» **Source records**:
◆ ◆ ◆
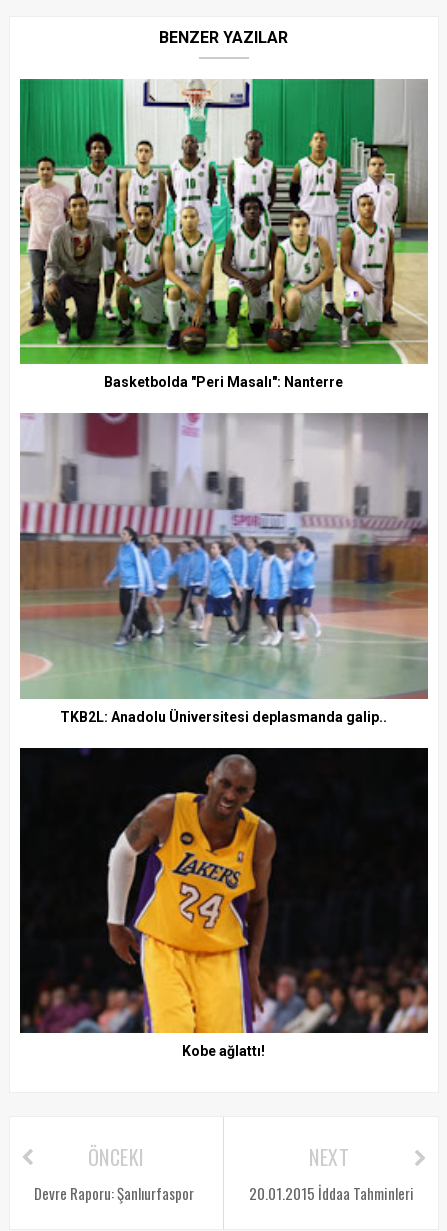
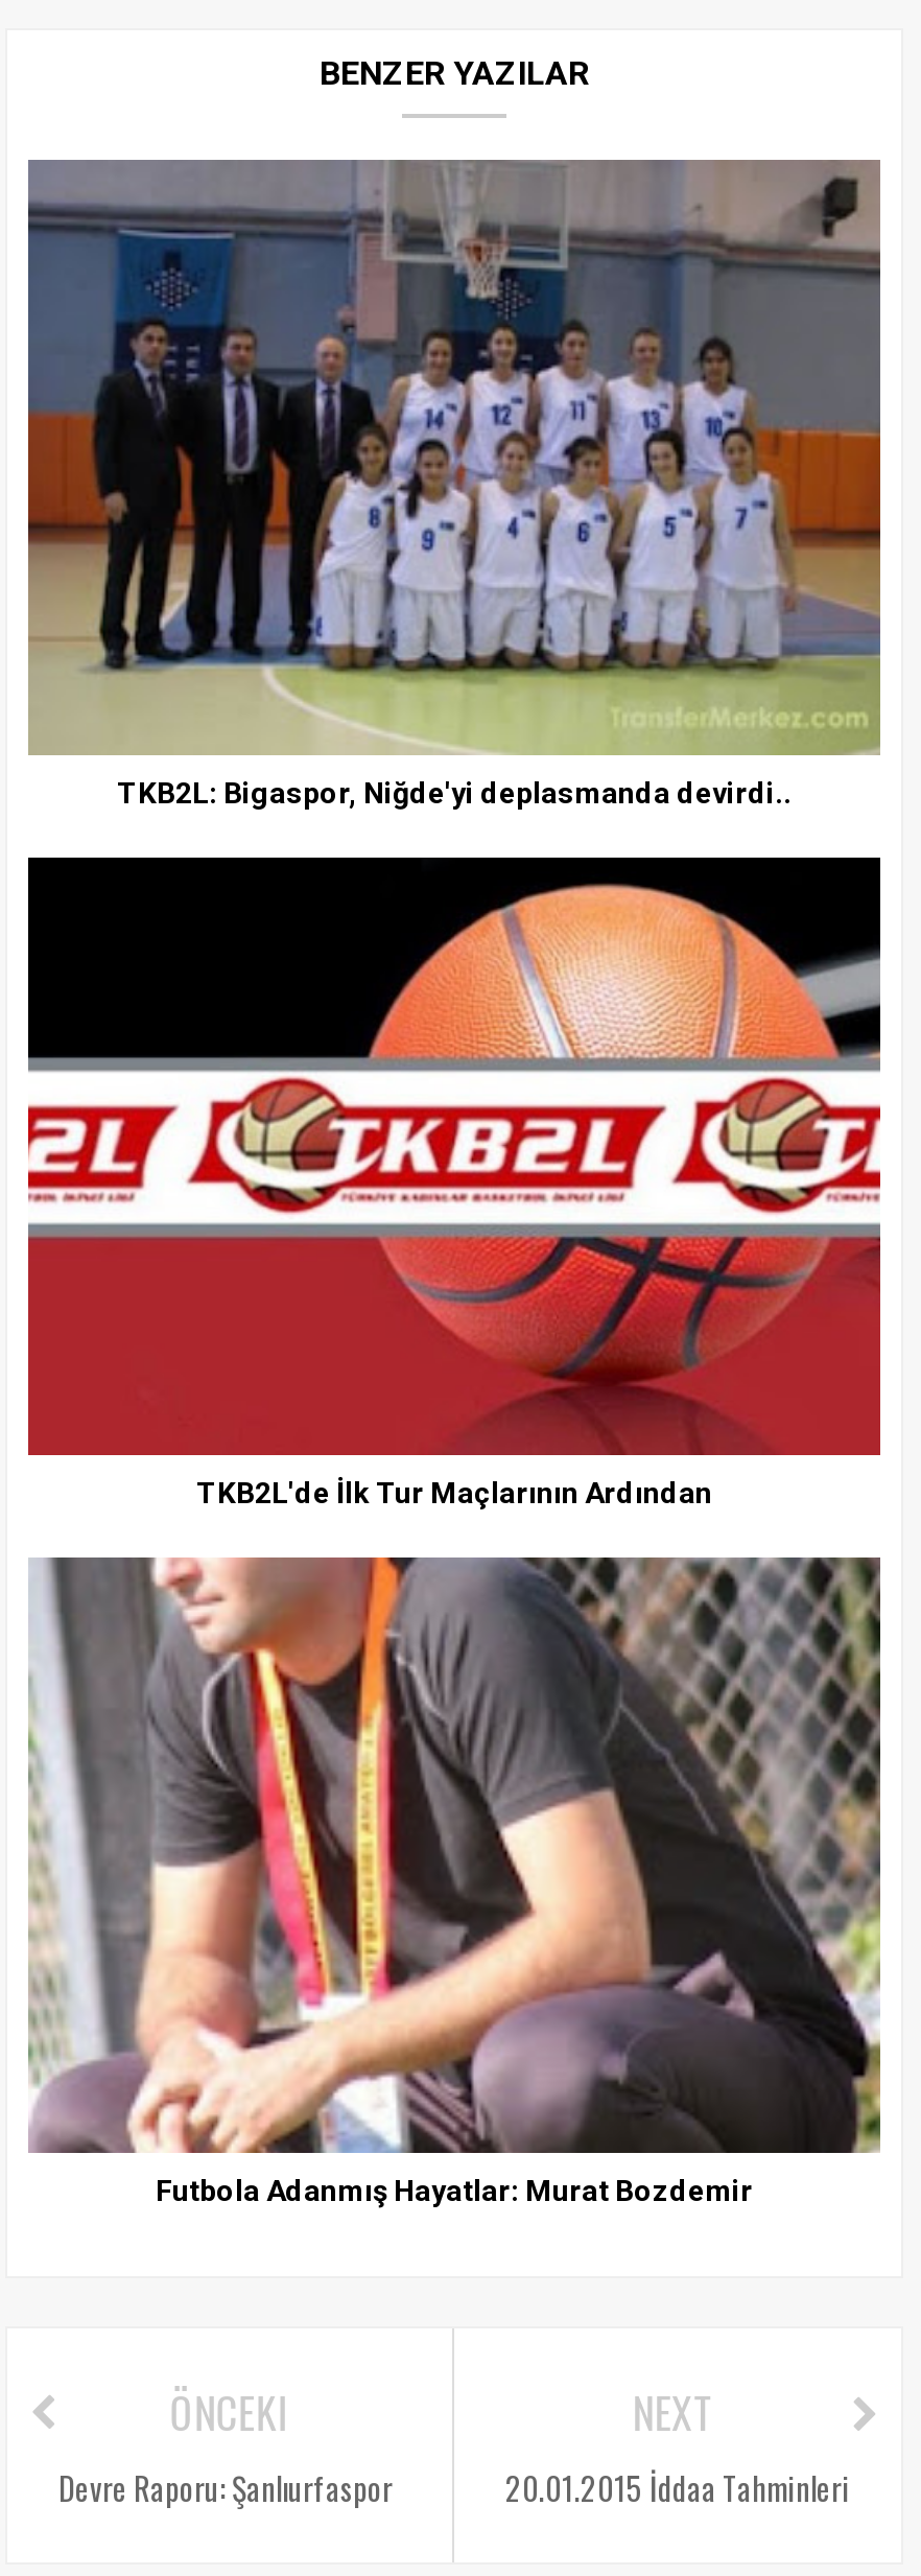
[19,78,429,390] [image] | Basketbolda "Peri Masalı": Nanterre -> [26,158,882,810] [image] | TKB2L: Bigaspor, Niğde'yi deplasmanda devirdi..
[19,412,429,725] [image] | TKB2L: Anadolu Üniversitesi deplasmanda galip.. -> [26,856,882,1509] [image] | TKB2L'de İlk Tur Maçlarının Ardından
[19,747,429,1059] [image] | Kobe ağlattı! -> [28,1555,882,2208] [image] | Futbola Adanmış Hayatlar: Murat Bozdemir

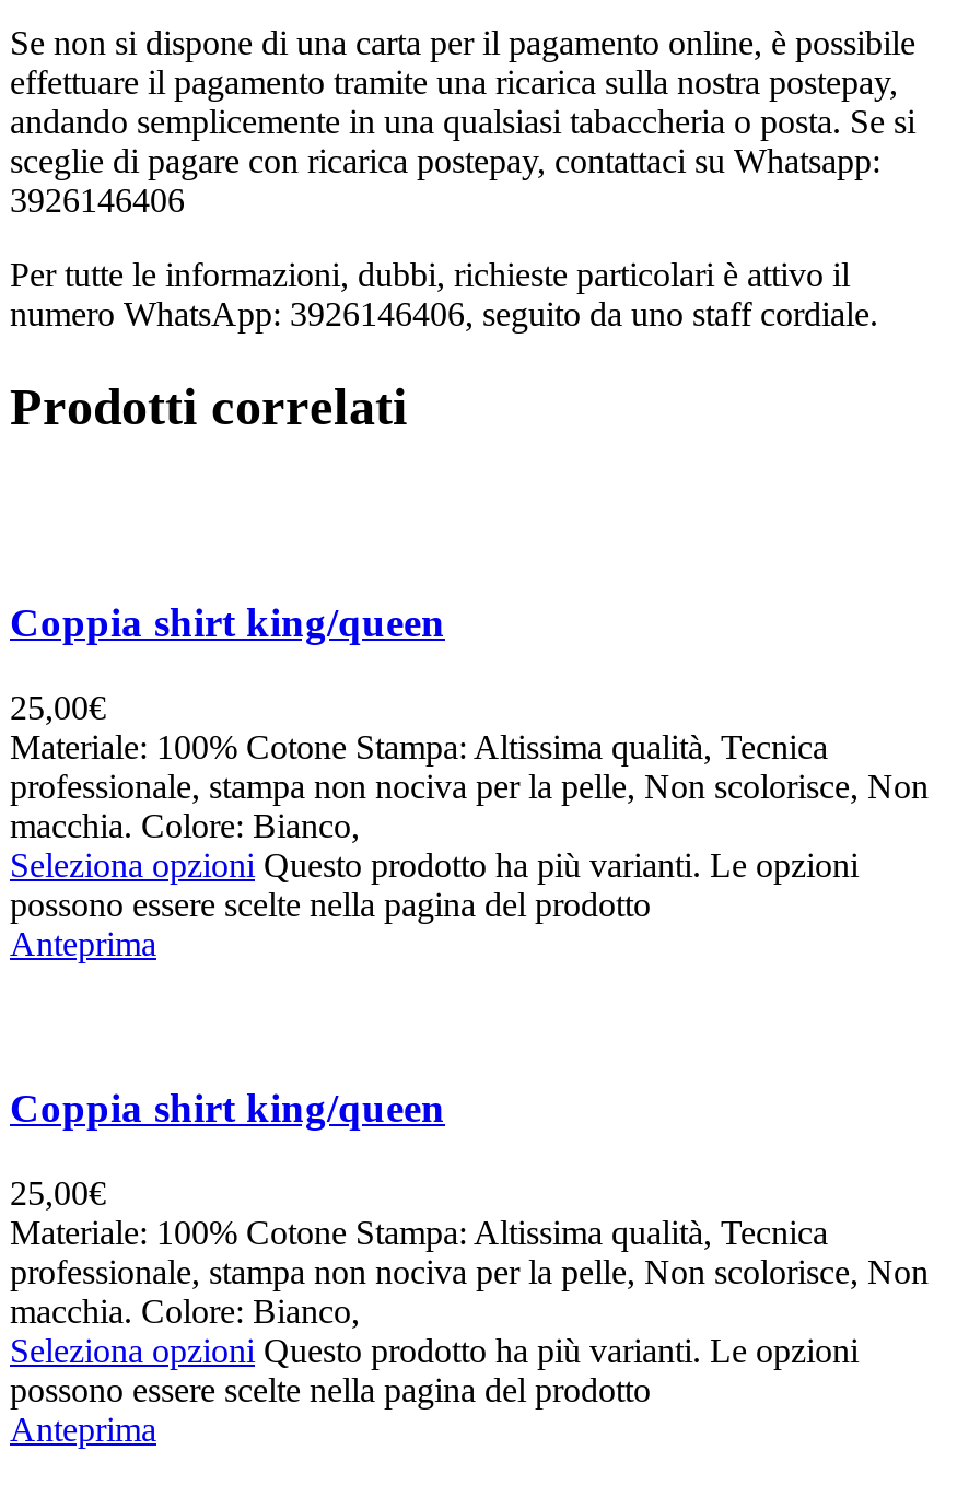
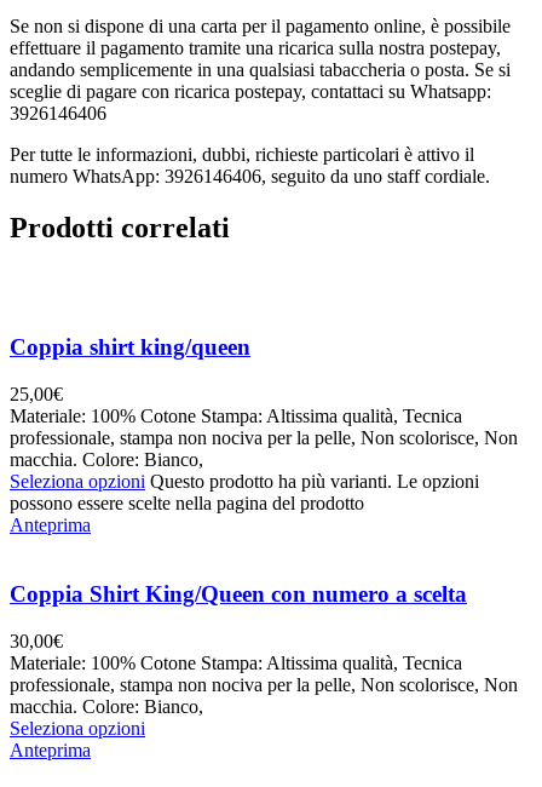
[10,1084,445,1130] Coppia shirt king/queen -> [10,581,467,606] Coppia Shirt King/Queen con numero a scelta
[10,1173,106,1211] 25,00€ -> [10,630,63,651] 30,00€
[10,1331,859,1407] Seleziona opzioni Questo prodotto ha più varianti. Le opzioni | possono essere scelte nella pagina del prodotto -> [10,717,145,738] Seleziona opzioni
◆ ◆ ◆
» **Exercise requirements**:
Only lines with the string "deplasmanda" are wanted; please find each one in the listing and copy it.

» **Answer section**:
[19,78,429,390] [image] | Basketbolda "Peri Masalı": Nanterre -> [26,158,882,810] [image] | TKB2L: Bigaspor, Niğde'yi deplasmanda devirdi..
[19,412,429,725] [image] | TKB2L: Anadolu Üniversitesi deplasmanda galip.. -> [26,856,882,1509] [image] | TKB2L'de İlk Tur Maçlarının Ardından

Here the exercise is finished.